La télémédecine : Espoir, définition et réalité (MAJ du billet du 27/09/2016)

Voilà comme promis une mise à jour de notre billet  » La télémédecine : Espoir, définition et réalité. » du 27 septembre dernier.
La chute était :
« Avec le développement de la santé connectée, la montée en puissance de la télémédecine participera à la transformation de notre système médical.
Un rapport de la Haute Autorité de santé (HAS) est prévu pour ce 30 septembre 2016 ! Il doit dresser le bilan de l’expérimentation en cours. « 

La fulgurance légendaire de nos tutelles a encore frappé, voilà résumé en quelques lignes les avancées telles qu’elles sont présentées dans ce fameux rapport programmé mis en ligne le 30 Janvier 2017
Il faut également lire sur le sujet, notre billet :  » Le groupe AXA, l’art de sortir des sentiers battus grâce à la télémédecine.« 

Voilà le rapport finalement déclassé « rapport préalable » :

Rapport préalable expérimentations relatives à la prise en charge de la télémédecine Haute Autorité de Santé HAS

Nous vous avons sélectionné quelques morceaux choisis de ce qui est une sorte d’anti-rapport car rien de décisif n’a finalement été réalisé, du texte original…

« Selon l’article 36 de la de la loi n°2013-1203 de financement de la sécurité sociale » pour 2014, au terme de ces expérimentations, la HAS est chargée de réaliser une évaluation en vue d’une généralisation, qui fait l’objet d’un rapport transmis au Parlement par le Ministre chargé de la santé avant le 30 septembre 2016.
Le démarrage des expérimentations n’étant pas effectif à ce jour, la HAS n’a pas été en mesure d’en réaliser l’évaluation.
Le présent rapport est donc un rapport préalable qui retrace les principales étapes de l’élaboration des cahiers des charges des expérimentations relatives à la prise en charge par télémédecine en deux temps :

1. cadre expérimental initial, avec la publication du cahier des charges relatif à la prise en charge par télémédecine des plaies chroniques et/ou complexes
2. évolution du cadre des expérimentations, avec la publication du cahier des charges dit « générique » en vigueur relatif aux actes de téléconsultation et télé-expertise. « 

Les 62 pages du rapport préalable ont au moins l’intérêt de faire le point sur la télémédecine en général, de rappeler la définition légale, le cadre réglementaire, la stratégie des tutelles, de détailler les expérimentations prévues ou en cours, et leurs évaluations également « prévues ».
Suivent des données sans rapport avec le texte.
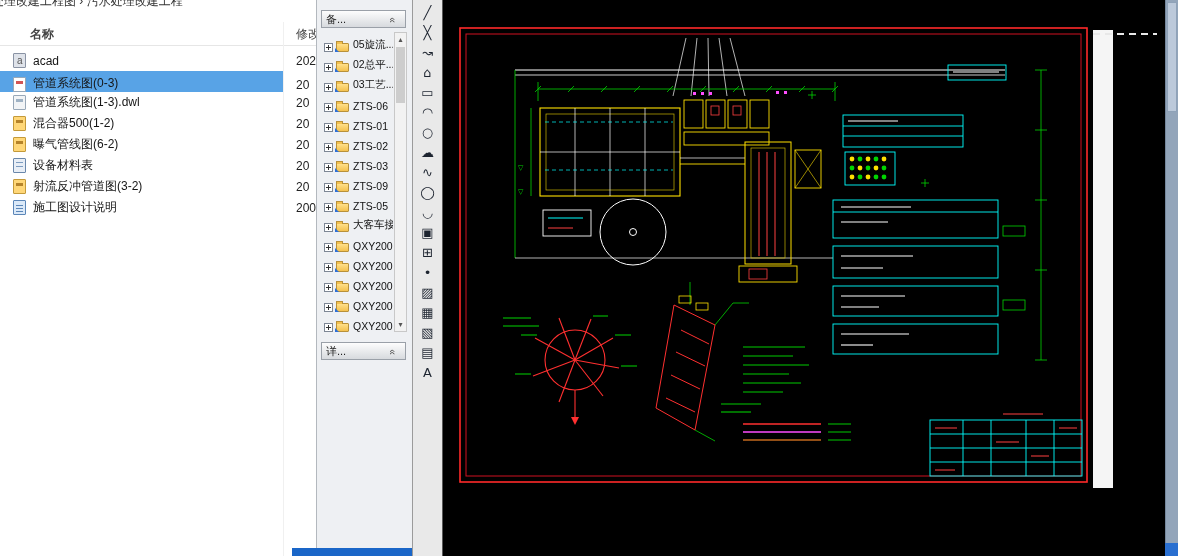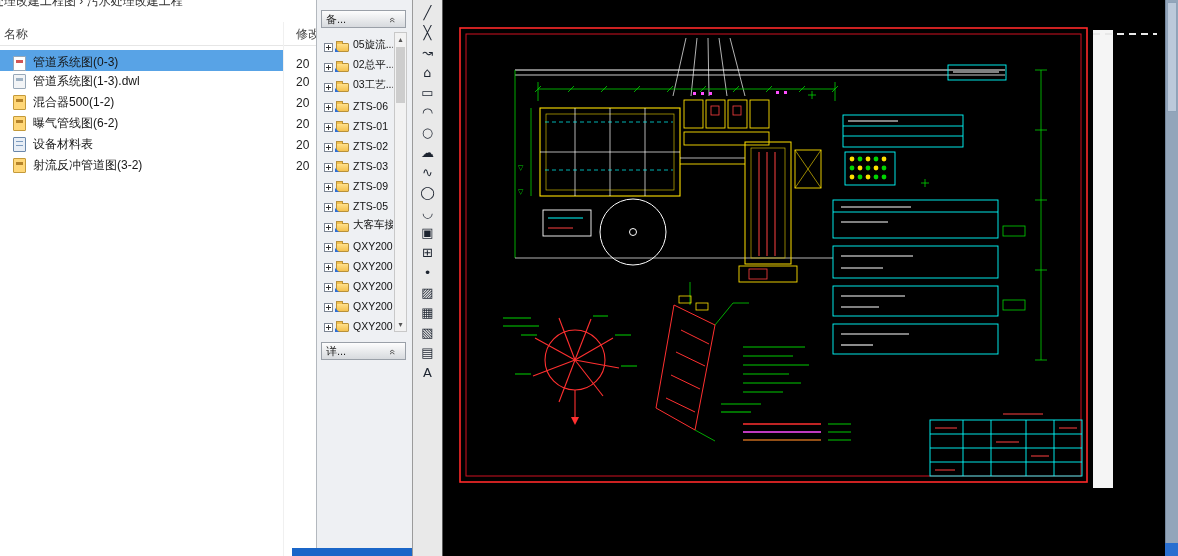--- a/index.html
+++ b/index.html
@@ -14,7 +14,7 @@
                 font-size:12px; color:#333; }
   .colhdr { position:absolute; top:22px; left:0; width:316px; height:24px;
             border-bottom:1px solid #e6e6e6; font-size:12px; color:#444; }
-  .col-name { position:absolute; left:4px; top:4px; }
+  .col-name { position:absolute; left:30px; top:4px;font-weight:bold; }
   .col-mod  { position:absolute; left:296px; top:4px; white-space:nowrap; }
   .colsep { position:absolute; left:283px; top:22px; bottom:0; width:1px; background:#f0f0f0; }
   .rows { position:absolute; top:50px; left:0; width:316px; }

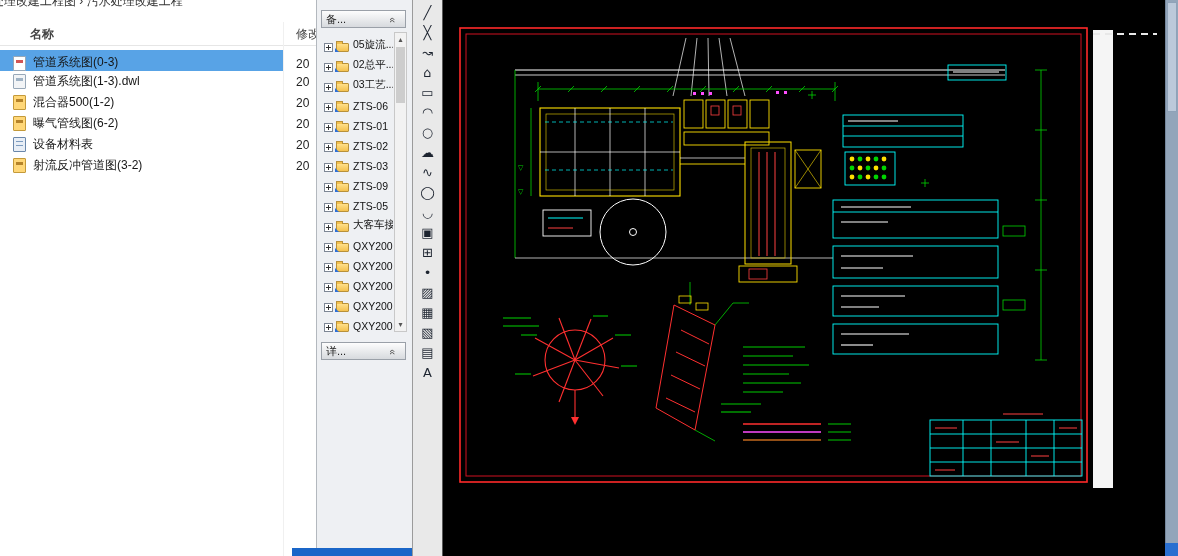--- a/index.html
+++ b/index.html
@@ -107,6 +107,11 @@
     <div class="colsep"></div>
     <div class="rows">
 
+    <div class="frow">
+          <span class="fico ico-acad"></span>
+          <span class="fname">acad</span>
+          <span class="fdate">202</span>
+        </div>
         <div class="frow selected">
           <span class="fico ico-dwg"></span>
           <span class="fname">管道系统图(0-3)</span>

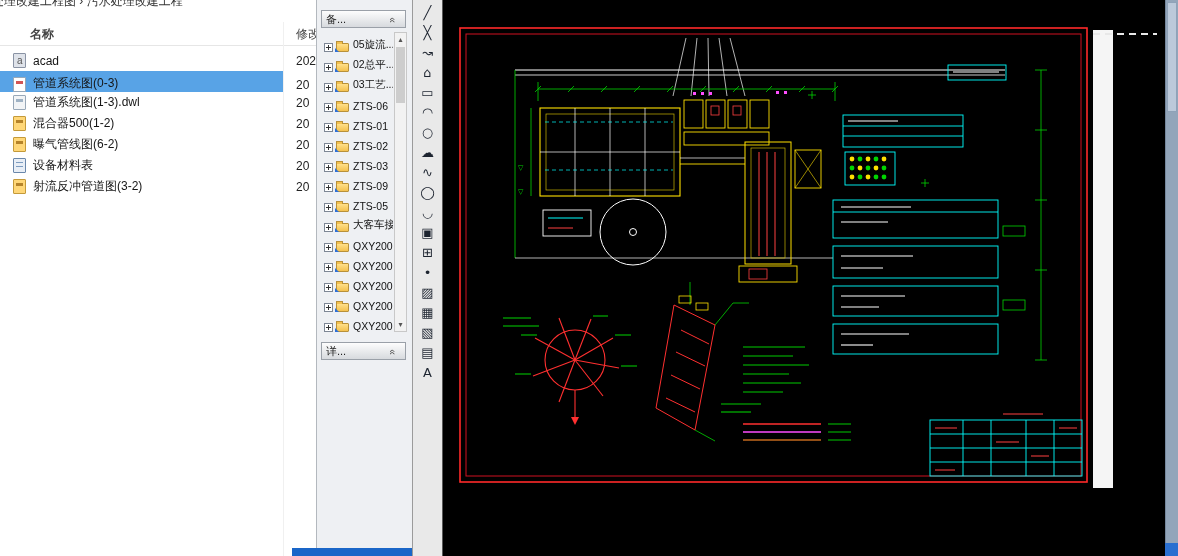--- a/index.html
+++ b/index.html
@@ -142,6 +142,11 @@
           <span class="fname">射流反冲管道图(3-2)</span>
           <span class="fdate">20</span>
         </div>
+        <div class="frow">
+          <span class="fico ico-doc"></span>
+          <span class="fname">施工图设计说明</span>
+          <span class="fdate">200</span>
+        </div>
       </div>
   </section>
Bien sûr nous regrettons cette lenteur administrative, mais la télémédecine devra réellement révolutionner le cadre et la nature même de l’offre de soins.
La tâche est donc très lourde pour permettre grâce à ces nouvelles techniques de l’information et de la communication de rapprocher le citoyen du système de soins. En particulier les patients atteints de pathologies chroniques bénéficieront d’un suivi plus régulier voir continu, ainsi que les patients à mobilité réduite ou géographiquement isolés.
Il est ainsi normal que les pouvoirs publics prennent le temps d’organiser ce nouveau paysage de l’organisation du soin, la critique est aisée…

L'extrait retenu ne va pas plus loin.